◆ **What you should do**
Report every line below that carries the word "span".
*** Opening Working data ***
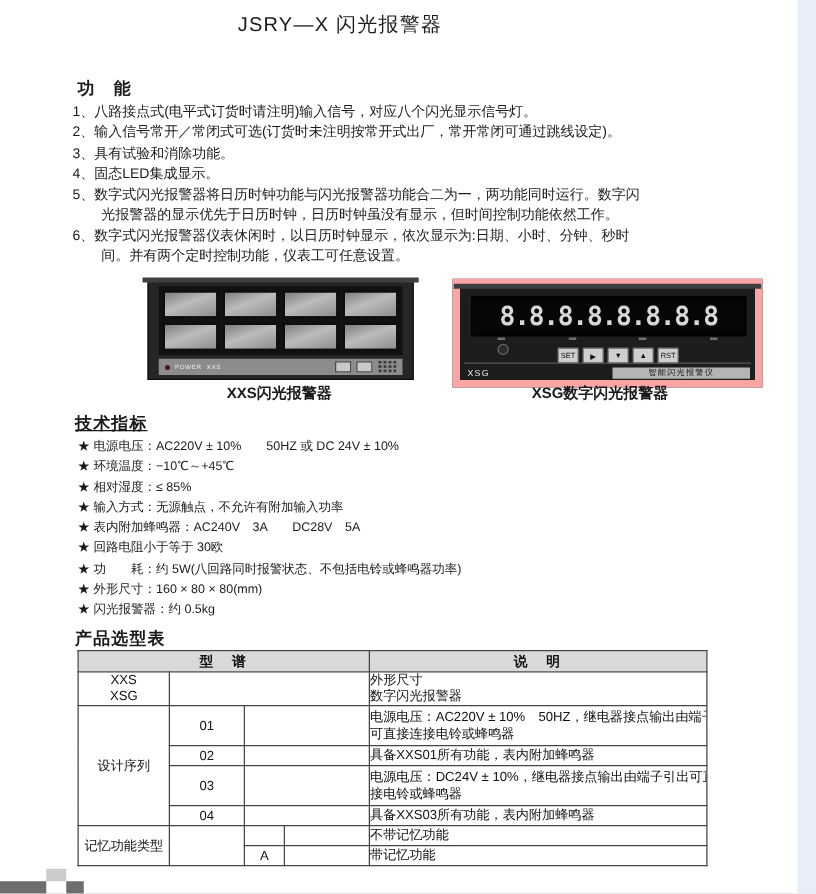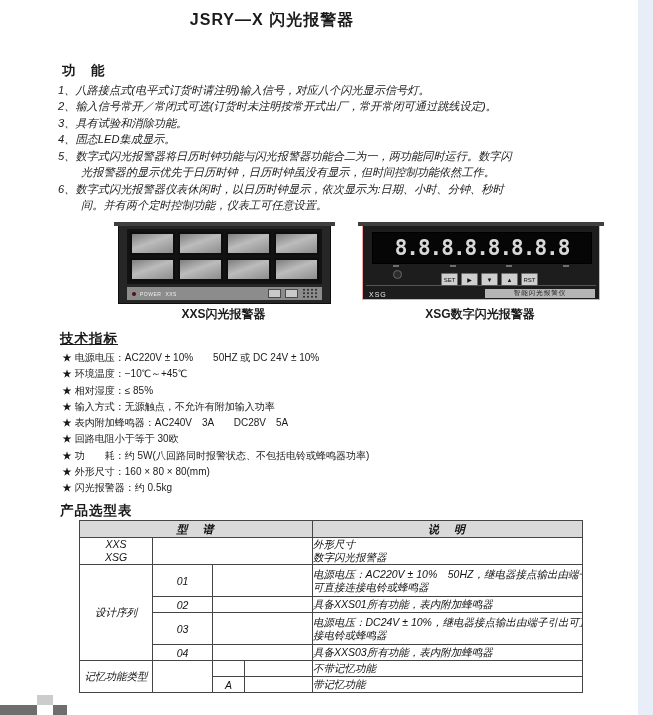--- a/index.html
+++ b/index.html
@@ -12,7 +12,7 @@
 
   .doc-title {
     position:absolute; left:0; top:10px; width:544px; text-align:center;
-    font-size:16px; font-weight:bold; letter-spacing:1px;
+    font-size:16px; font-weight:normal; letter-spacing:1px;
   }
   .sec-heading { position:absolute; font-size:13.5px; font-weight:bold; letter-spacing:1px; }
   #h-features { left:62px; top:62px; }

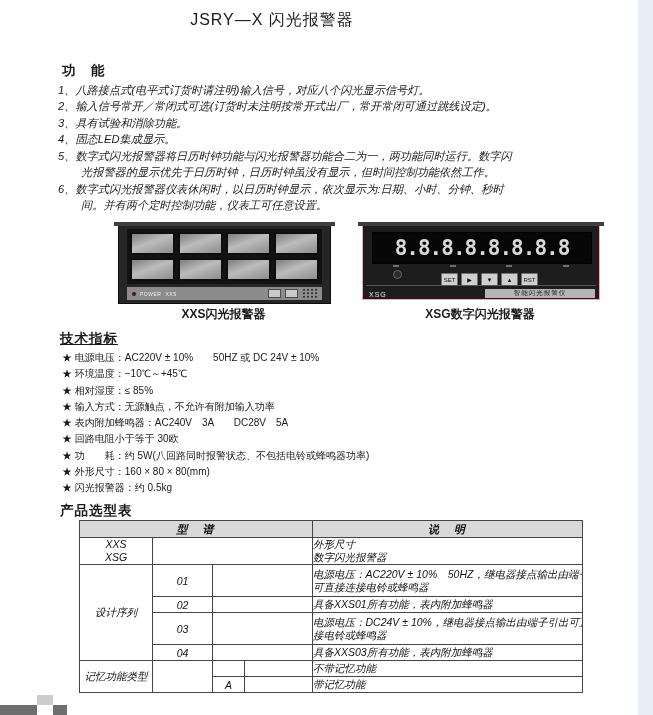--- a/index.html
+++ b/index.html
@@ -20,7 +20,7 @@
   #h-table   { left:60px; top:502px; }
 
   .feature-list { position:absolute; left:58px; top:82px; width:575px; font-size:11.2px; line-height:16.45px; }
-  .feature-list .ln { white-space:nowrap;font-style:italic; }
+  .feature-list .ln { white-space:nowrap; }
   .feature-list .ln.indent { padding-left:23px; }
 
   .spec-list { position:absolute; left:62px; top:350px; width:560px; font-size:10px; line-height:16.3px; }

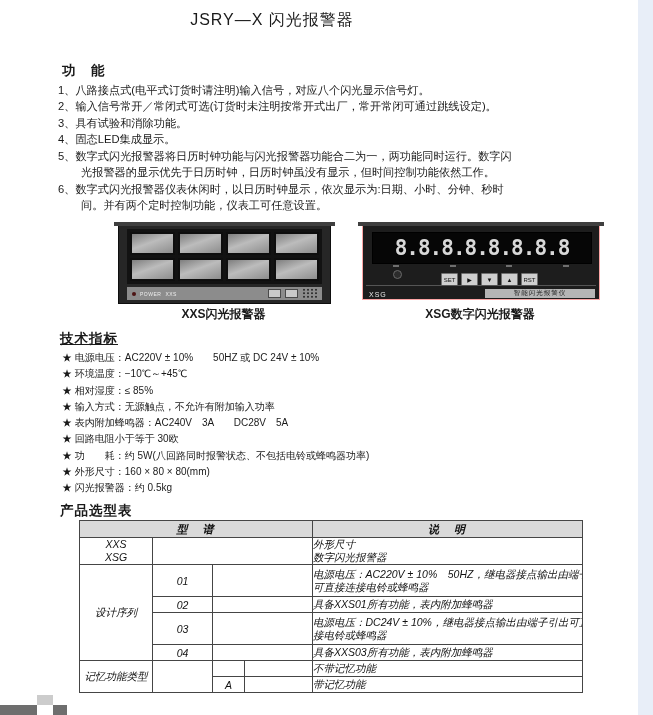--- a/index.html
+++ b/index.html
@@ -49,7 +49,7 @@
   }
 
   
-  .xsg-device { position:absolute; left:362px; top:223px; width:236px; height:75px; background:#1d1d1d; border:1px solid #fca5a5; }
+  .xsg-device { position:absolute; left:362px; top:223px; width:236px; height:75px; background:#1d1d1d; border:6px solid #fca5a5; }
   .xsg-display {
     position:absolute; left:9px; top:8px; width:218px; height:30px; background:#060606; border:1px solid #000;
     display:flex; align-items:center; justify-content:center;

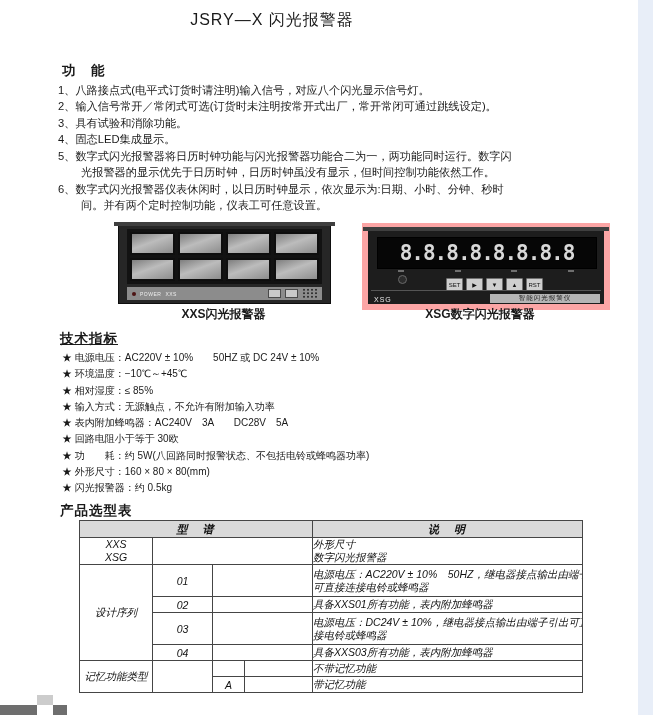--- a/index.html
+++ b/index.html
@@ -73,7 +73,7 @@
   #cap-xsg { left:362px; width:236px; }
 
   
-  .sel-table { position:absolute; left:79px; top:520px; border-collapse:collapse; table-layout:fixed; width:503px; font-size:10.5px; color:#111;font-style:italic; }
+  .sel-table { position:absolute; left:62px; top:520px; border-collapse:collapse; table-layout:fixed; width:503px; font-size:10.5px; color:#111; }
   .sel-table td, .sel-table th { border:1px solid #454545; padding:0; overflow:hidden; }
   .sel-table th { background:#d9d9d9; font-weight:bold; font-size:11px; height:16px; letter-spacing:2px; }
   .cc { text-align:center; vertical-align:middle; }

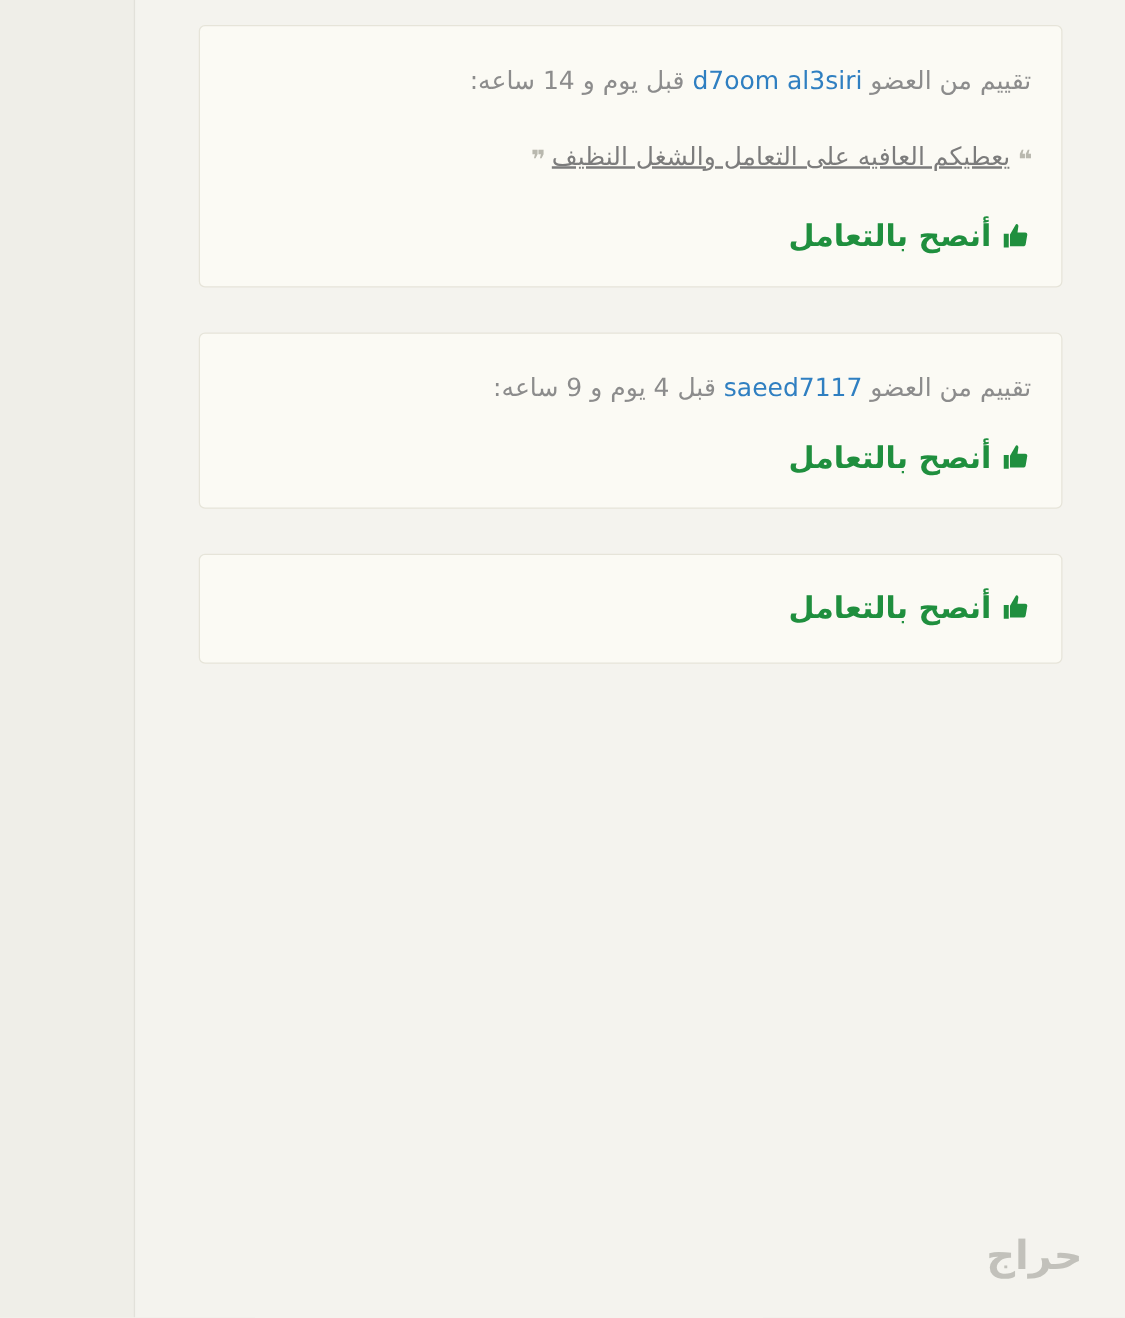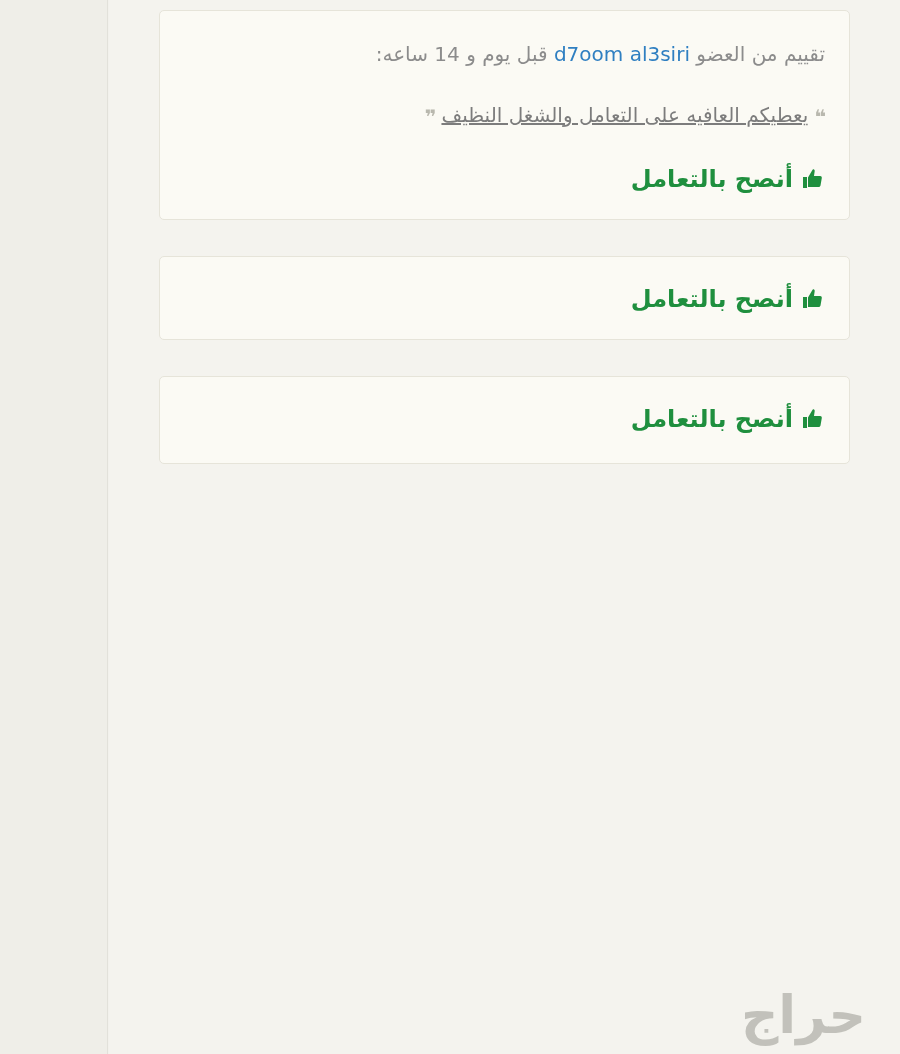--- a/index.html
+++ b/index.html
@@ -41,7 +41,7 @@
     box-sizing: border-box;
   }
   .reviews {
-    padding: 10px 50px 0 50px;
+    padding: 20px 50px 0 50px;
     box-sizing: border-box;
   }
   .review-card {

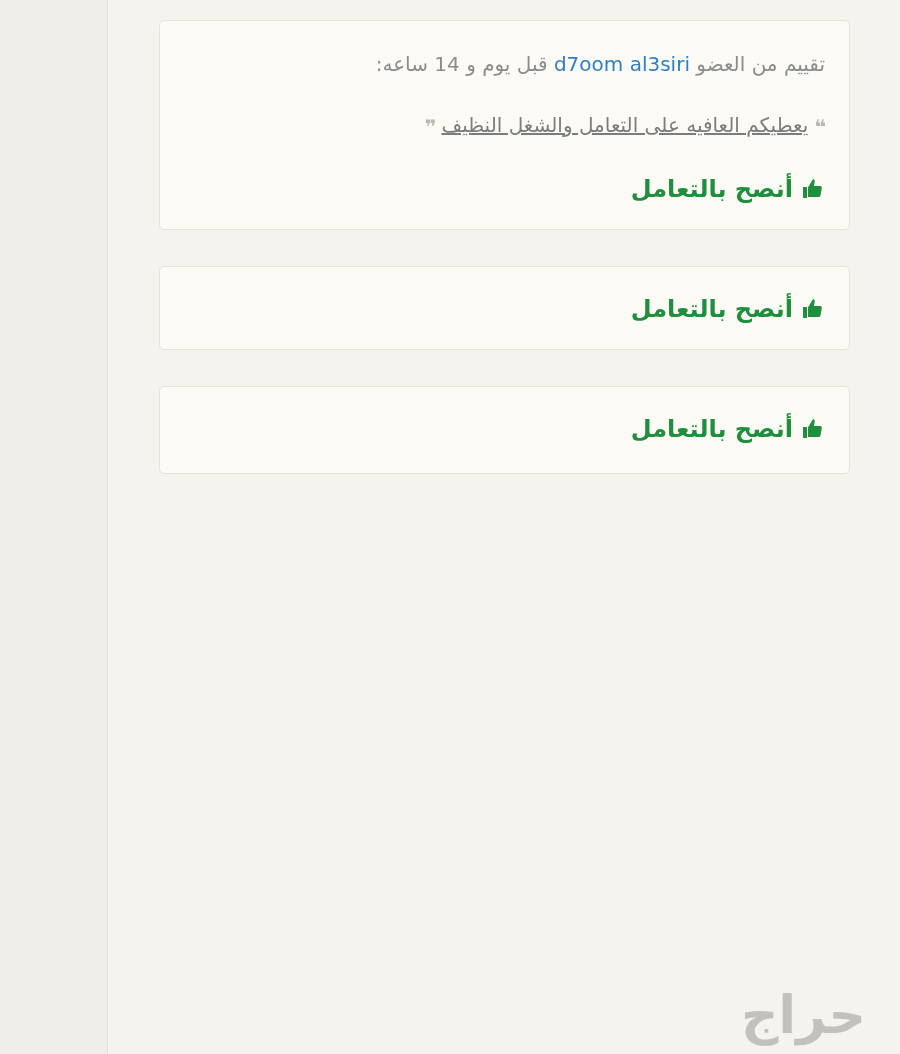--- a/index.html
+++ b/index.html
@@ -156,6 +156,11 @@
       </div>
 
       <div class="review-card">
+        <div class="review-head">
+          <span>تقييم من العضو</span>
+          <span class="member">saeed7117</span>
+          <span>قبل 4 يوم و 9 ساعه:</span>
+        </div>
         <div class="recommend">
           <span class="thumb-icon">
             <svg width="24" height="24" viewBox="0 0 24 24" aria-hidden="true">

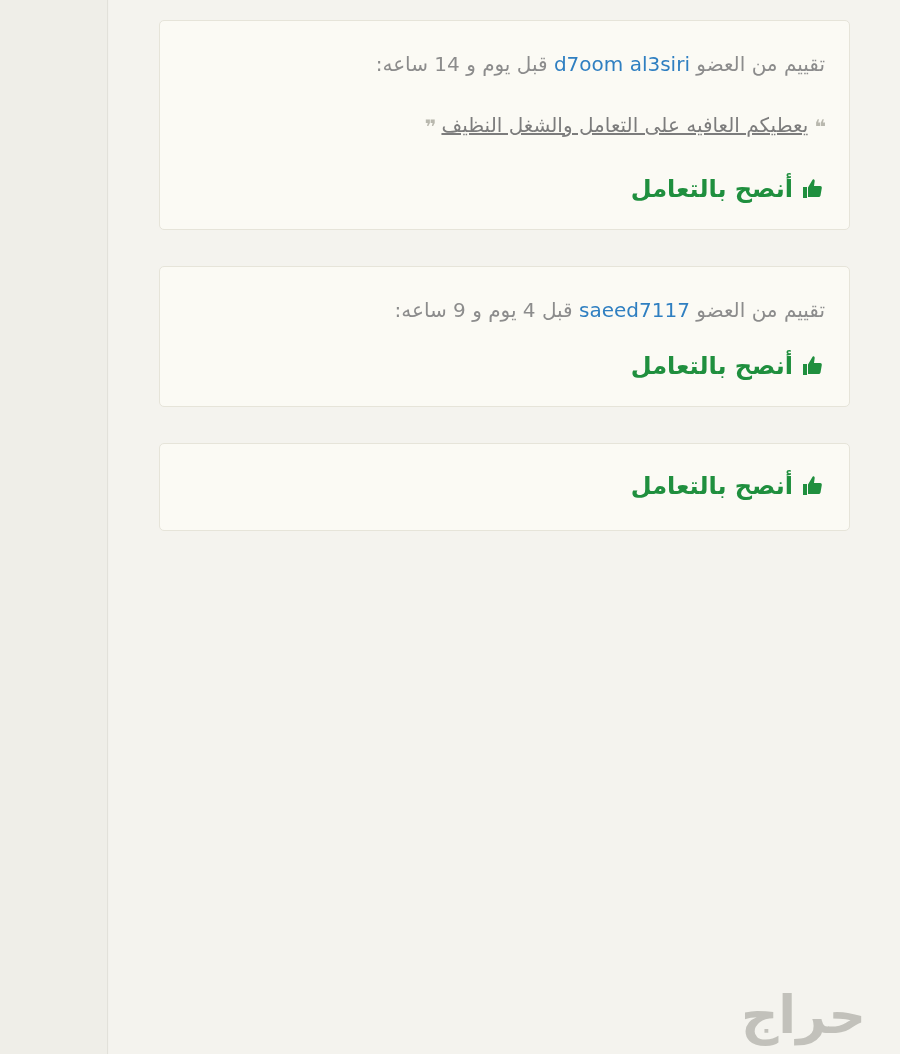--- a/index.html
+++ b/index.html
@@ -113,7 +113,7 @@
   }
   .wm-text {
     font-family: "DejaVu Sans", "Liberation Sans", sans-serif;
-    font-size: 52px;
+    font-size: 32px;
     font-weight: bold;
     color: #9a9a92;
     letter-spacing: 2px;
*** Closing Working data ***
◆ **Answer area**
+          <span>تقييم من العضو</span>
+          <span class="member">saeed7117</span>
+          <span>قبل 4 يوم و 9 ساعه:</span>
           <span class="thumb-icon">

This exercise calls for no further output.